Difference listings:
↓↓↓

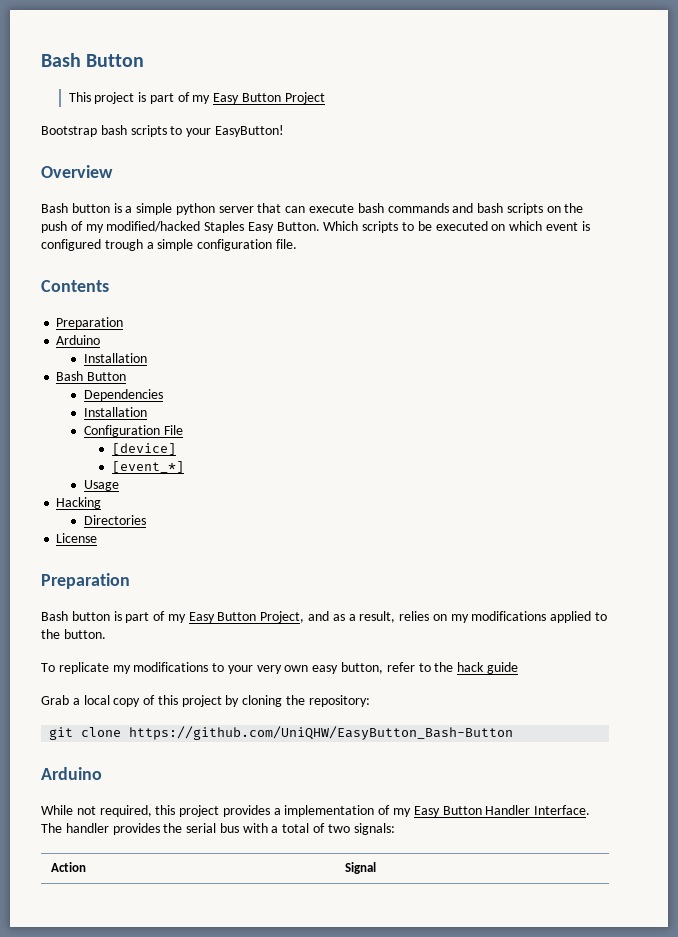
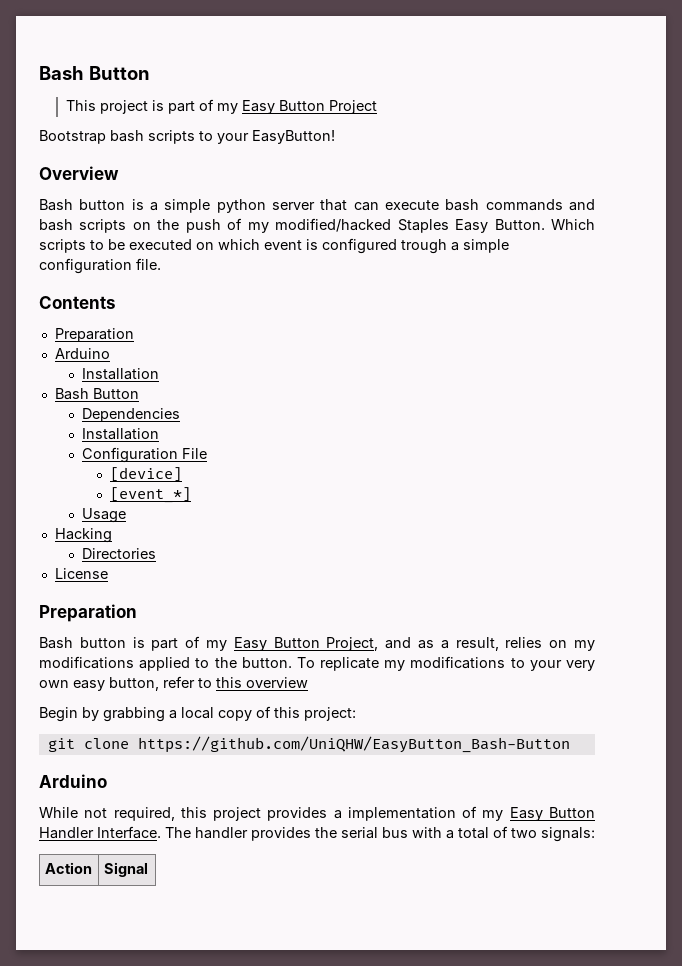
- Bash button is part of my Easy Button Project, and as a result, relies on my modifications applied to the button.
- To replicate my modifications to your very own easy button, refer to the hack guide
- Grab a local copy of this project by cloning the repository:
+ Bash button is part of my Easy Button Project, and as a result, relies on my modifications applied to the button. To replicate my modifications to your very own easy button, refer to this overview
+ Begin by grabbing a local copy of this project:

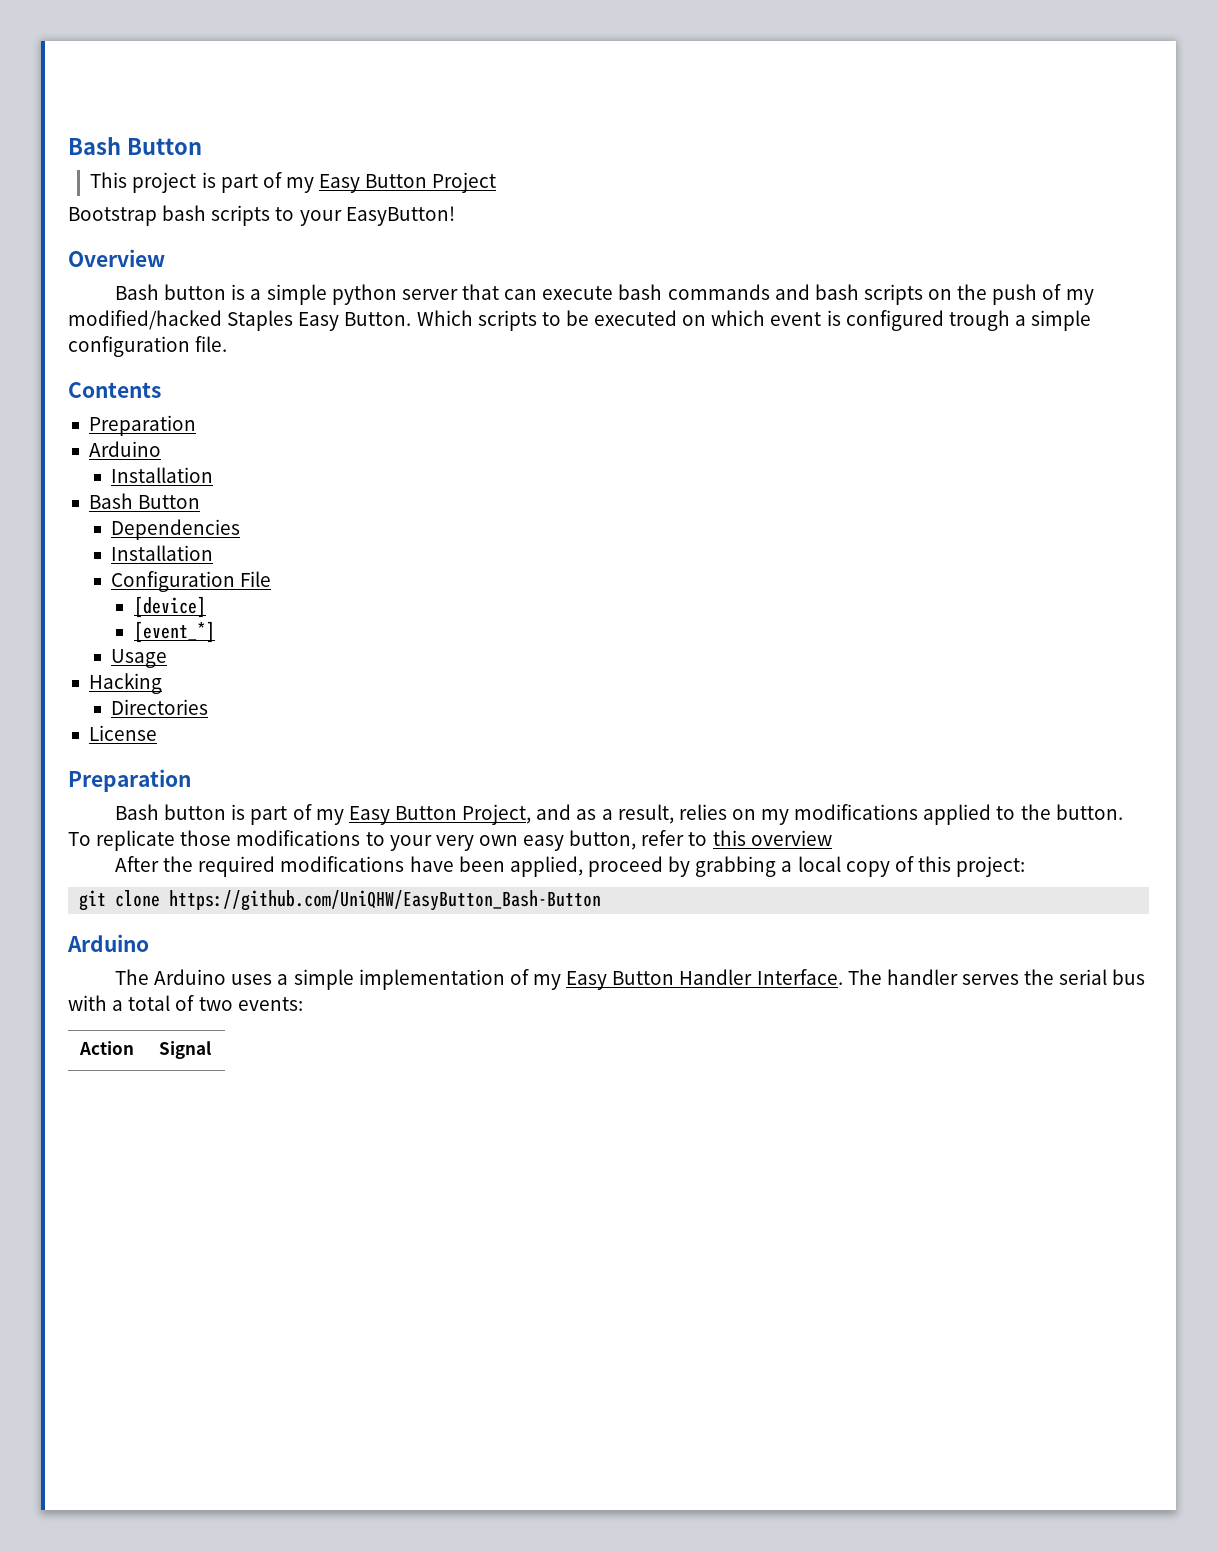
- To replicate my modifications to your very own easy button, refer to this overview
+ To replicate those modifications to your very own easy button, refer to this overview
- Begin by grabbing a local copy of this project:
+ After the required modifications have been applied, proceed by grabbing a local copy of this project:
- While not required, this project provides a implementation of my Easy Button Handler Interface.
+ The Arduino uses a simple implementation of my Easy Button Handler Interface.
- The handler provides the serial bus with a total of two signals:
+ The handler serves the serial bus with a total of two events:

↑↑↑

* **Assignment**:
Give a single number: the count of lines above that include the word "provides".

* **Output of the exercise**:
2